Au lendemain des attentats, gare à la récupération artistique !
La violence la plus incompréhensible interroge le sens de l’art : si l’homme est capable du pire, à quoi bon ? Cet « à quoi bon », que l’écrivain Georges Bernanos appelait « le démon de mon cœur », est effectivement la tentation ultime de rendre toutes choses vaines.
Theodor W. Adorno s’interrogeait en son temps sur la possibilité de la poésie après Auschwitz : « La critique de la culture se voit confrontée au dernier degré de la dialectique entre culture et barbarie : écrire un poème après Auschwitz est barbare, et ce fait affecte même la connaissance qui explique pourquoi il est devenu impossible d’écrire aujourd’hui des poèmes. » (dans Prismes)
Complaisante simplification : culture vs barbarie
Il ne s’agissait pas là d’une condamnation de toute la culture recueillie, siècle après siècle, mais de mesurer l’impact d’un acte barbare sur les réalités du monde, à commencer par l’écriture poétique.
Il y a des réactions qui affleurent un peu partout sur l’internet pour célébrer l’importance de l’art face à la barbarie, au lendemain des terribles attentats : un festival en Europe de l’Est parle de se rassembler dans la grande maison du cinéma pour faire des films et partager nos expériences humaines. Je lis un message d’un producteur français appelant les autorités politiques à renforcer les subventions pour que la culture – vocable mis à toutes les sauces, en dépit de son sens réel – soit le meilleur rempart contre l’horreur.
Quelle piteuse récupération artistique !
Car elle existe bien, cette célébration culturelle-cosmopolite-triomphaliste de façade, celle dénoncée par Adorno, qui ne repose que sur des bases artificielles et complètement idéologiques, c’est-à-dire sans fondements réels.
Elle part d’un présupposé discutable : ceux qui commettent ces actes sont sans culture. Nous renouvelons la terrible méprise de l’après-nazisme, qui nous avait conduits à une réduction fallacieuse, pour mieux nous rassurer : le nazisme était monstrueux parce que sans culture. Mais celui qui a inventé à Nuremberg les plus prodigieux « son et lumière » de l’époque, celui qui a été reconnu comme un homme à la grande culture littéraire (cf. Timothy W. Ryback), c’est un certain Adolf Hitler !

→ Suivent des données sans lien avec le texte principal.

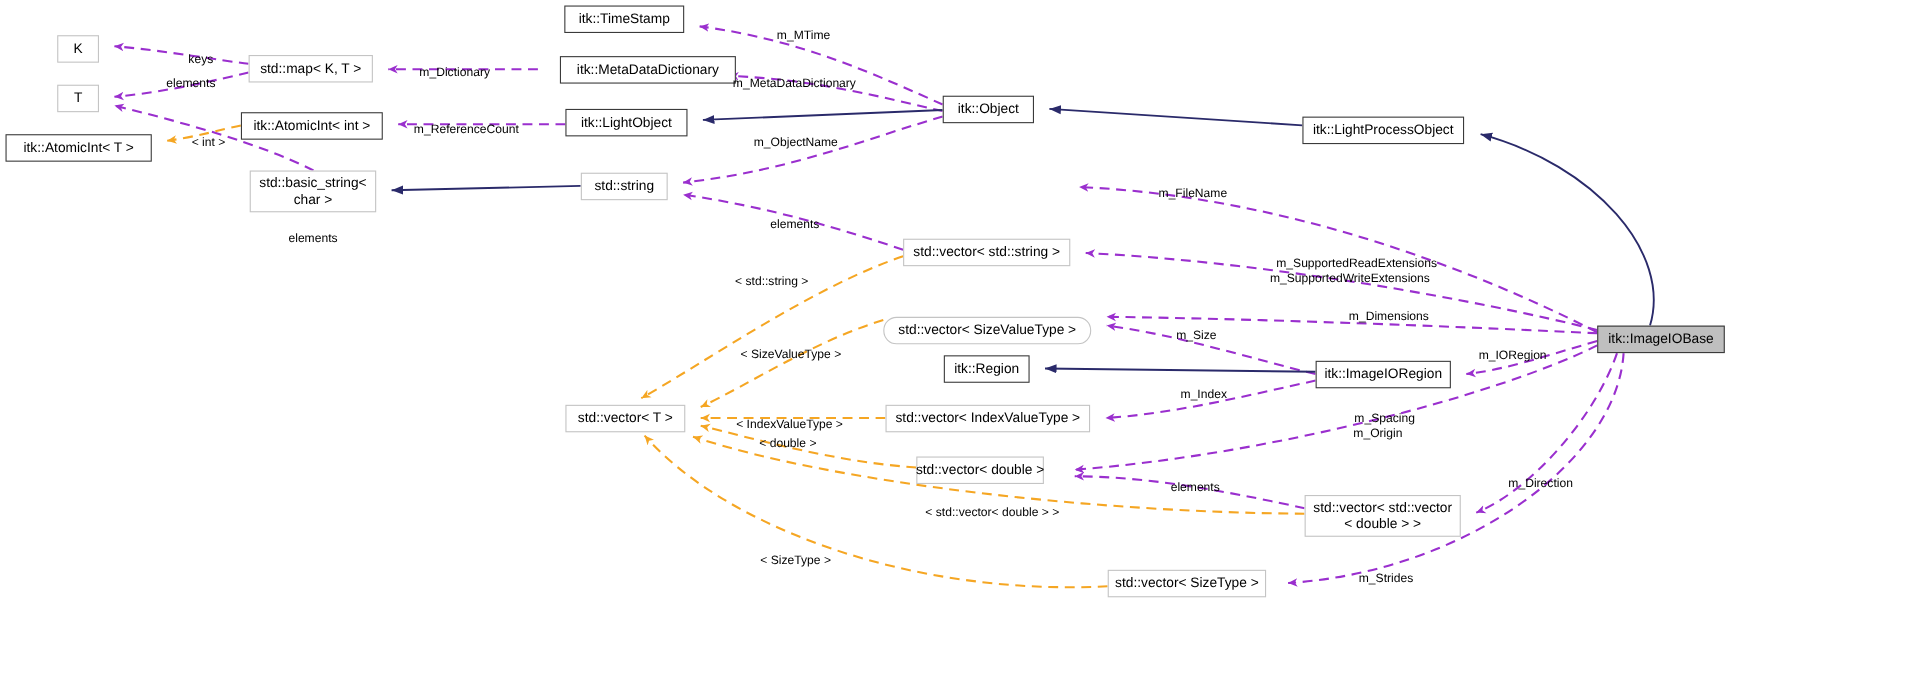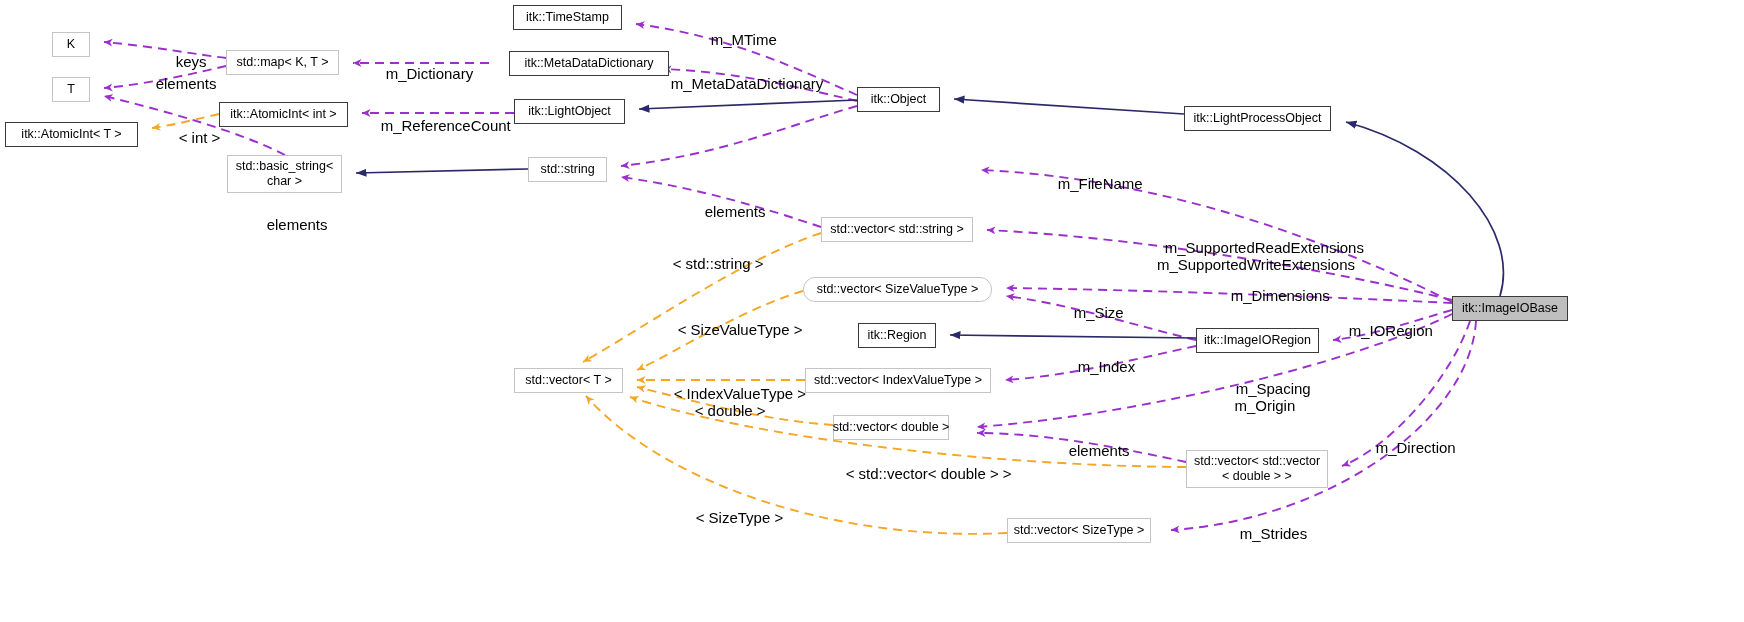--- a/index.html
+++ b/index.html
@@ -49,7 +49,7 @@
   .edge-label {
     position: absolute;
     color: #000000;
-    font-size: 15px;
+    font-size: 11px;
     line-height: 1.18;
     white-space: pre;
     text-align: center;

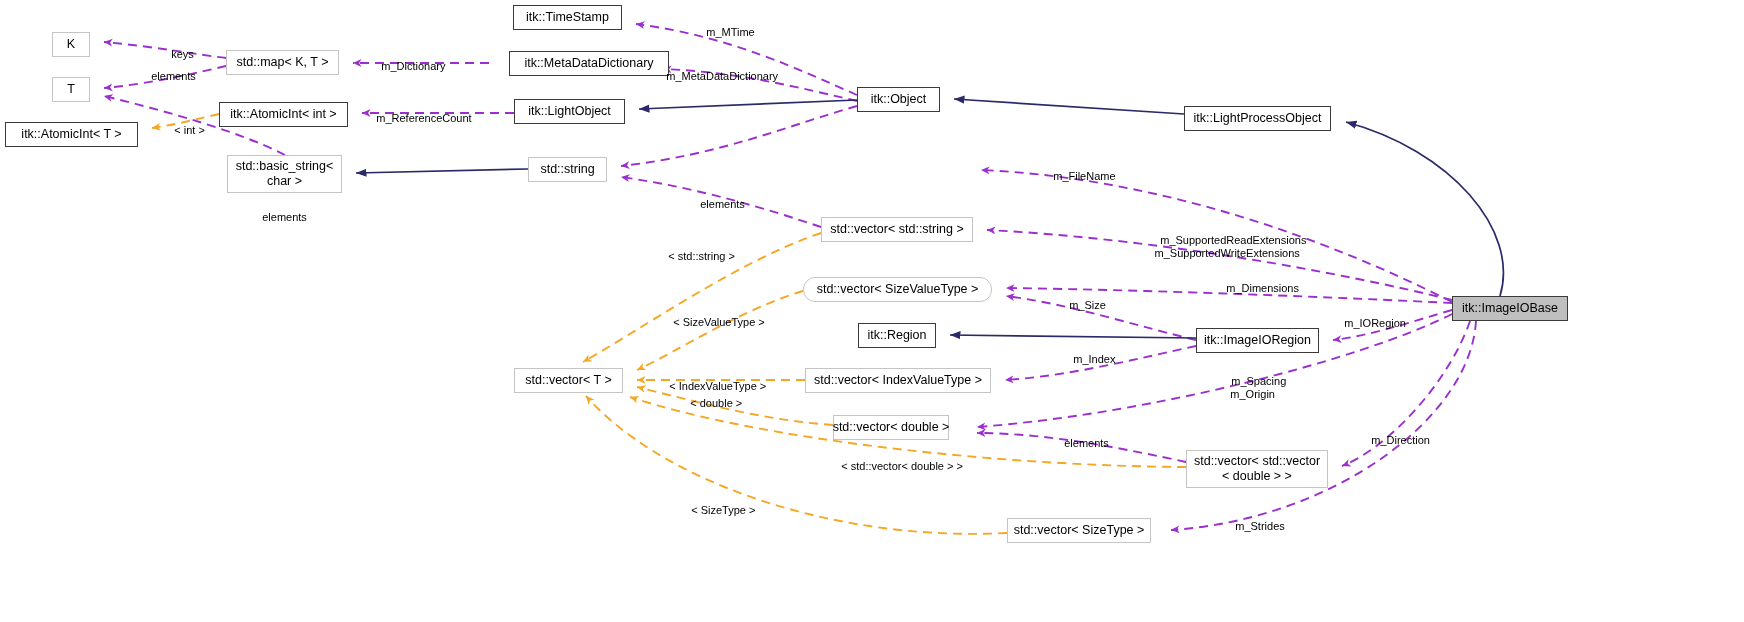--- a/index.html
+++ b/index.html
@@ -233,6 +233,9 @@
     <span>m_MetaDataDictionary</span>
   </div>
 
+  <div class="edge-label" style="left:673px; top:111px;">
+    <span>m_ObjectName</span>
+  </div>
 
   <div class="edge-label" style="left:250px; top:198px;">
     <span>elements</span>

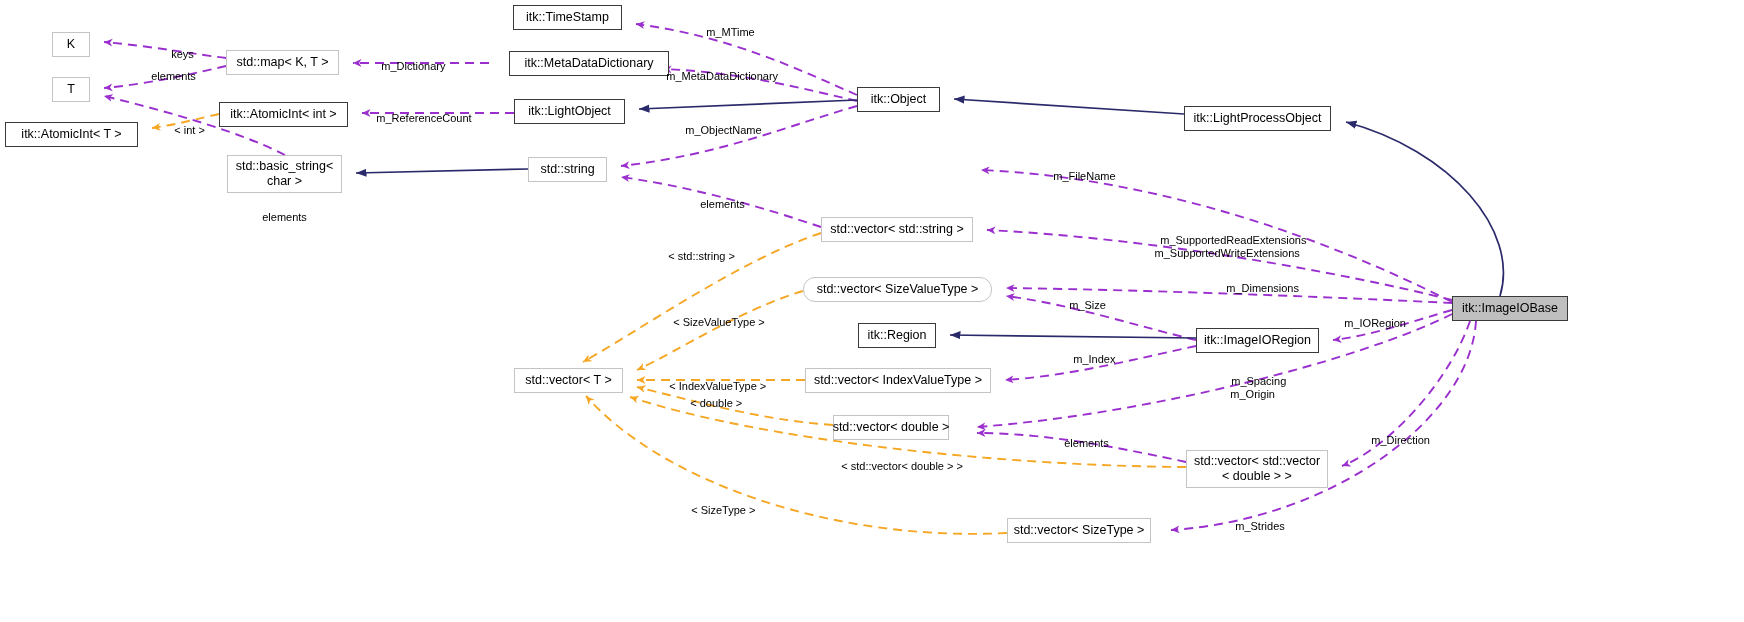--- a/index.html
+++ b/index.html
@@ -168,7 +168,7 @@
     <span>std::vector&lt; std::string &gt;</span>
   </div>
 
-  <div class="node plain" style="left:803px; top:277px; width:189px; height:25px;border-radius:12px;">
+  <div class="node plain" style="left:803px; top:288px; width:189px; height:25px;border-radius:12px;">
     <span>std::vector&lt; SizeValueType &gt;</span>
   </div>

Les partisans de l’État islamiste nous traitent de « chiens »… ne sommes-nous pas en train de faire la même chose ? Parce qu’ils détruisent Palmyre, ils sont sans culture… Mais peut-être développent-ils une culture autre ? Que savons-nous de l’État islamique, puisque nos journalistes ne peuvent y pénétrer, puisqu’il contrôle toute sa communication ?
Il est faux de penser que l’on se bat à coups de spectacles en face de bombes !
Quel sens pour l’art après ces attentats ?
L’opposition de la culture contre la barbarie est trop facile, trop primaire, trop confortable. Elle nous satisfait parce qu’elle nous épargne de réfléchir aux questions sous-jacentes, qui demeurent en creux de ce que j’appelais, dans une chronique récente, appelle le « Dieu-Art ». On dénonce la religion pour mieux élever son petit dieu personnel : vive la musique ! vive l’amour ! vive l’art !
Oui, gare à la récupération artistique dégoulinante !
Elle est plus pernicieuse, plus discrète que la récupération politique, mais non moins réelle.
Ce n’est pas l’art qui doit être remis en cause par la violence humaine (car elle est bien humaine, hélas !), ni même la culture, mais son sens profond.
La véritable question reste donc la suivante : « Quel sens donner à l’art après ces attentats ? »
C’est à cette interrogation que nous consacrerons un certain nombre de tribunes libres, pour tenter d’y donner, non pas une réponse unique, mais différentes visions – parfois paradoxales – qui forment un kaléidoscope, porteur d’une espérance pour notre temps.